→ **Try it**: All records below are to be set down precisely as written, excluding pictures.

(Change detection outputs)

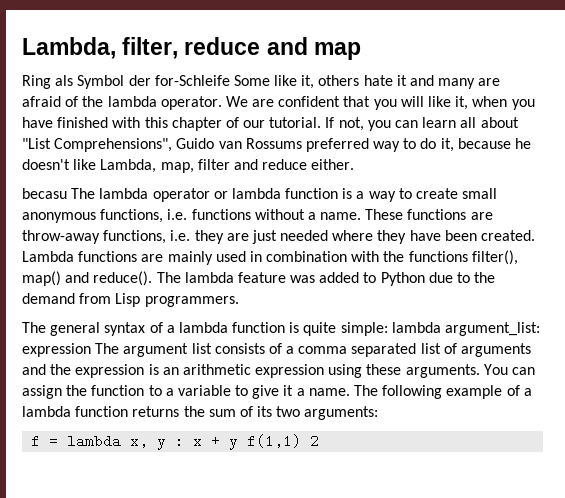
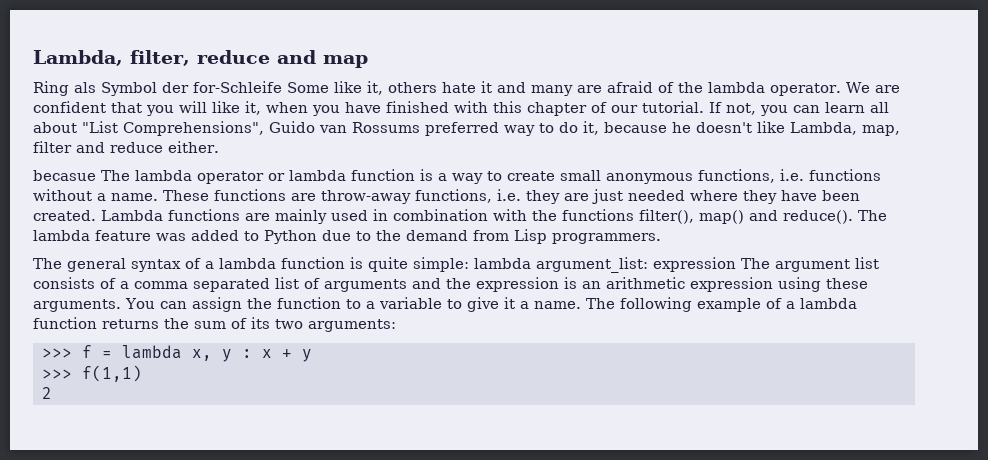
- becasu The lambda operator or lambda function is a way to create small anonymous functions, i.e. functions without a name.
+ becasue The lambda operator or lambda function is a way to create small anonymous functions, i.e. functions without a name.
- f = lambda x, y : x + y f(1,1) 2
+ >>> f = lambda x, y : x + y
+ >>> f(1,1)
+ 2

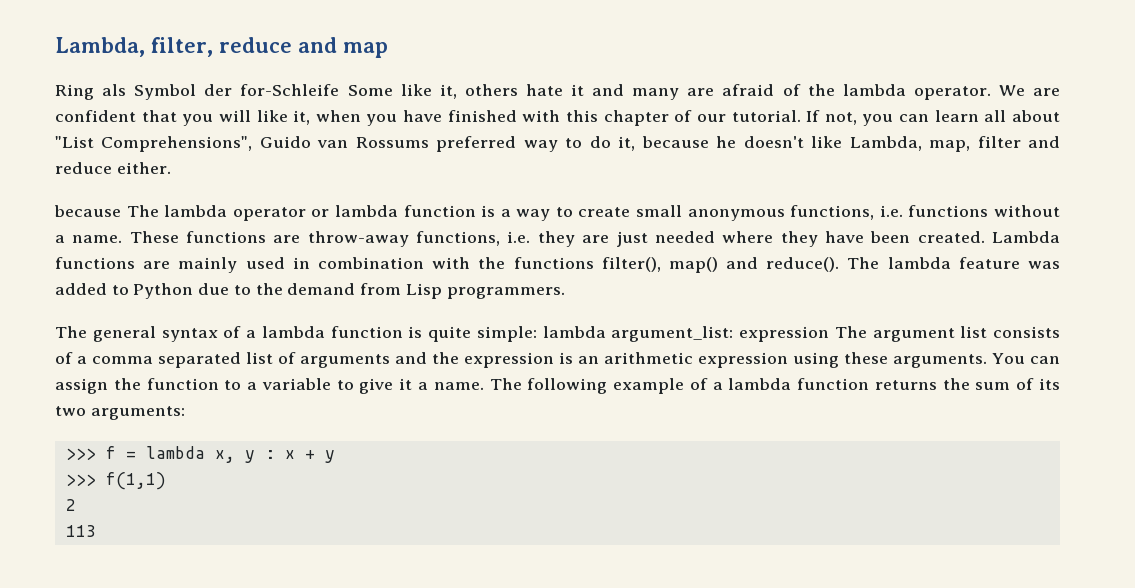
- becasue The lambda operator or lambda function is a way to create small anonymous functions, i.e. functions without a name.
+ because The lambda operator or lambda function is a way to create small anonymous functions, i.e. functions without a name.
+ 113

→ **Task solution**:
- becasu The lambda operator or lambda function is a way to create small anonymous functions, i.e. functions without a name.
+ becasue The lambda operator or lambda function is a way to create small anonymous functions, i.e. functions without a name.
- f = lambda x, y : x + y f(1,1) 2
+ >>> f = lambda x, y : x + y
+ >>> f(1,1)
+ 2

- becasue The lambda operator or lambda function is a way to create small anonymous functions, i.e. functions without a name.
+ because The lambda operator or lambda function is a way to create small anonymous functions, i.e. functions without a name.
+ 113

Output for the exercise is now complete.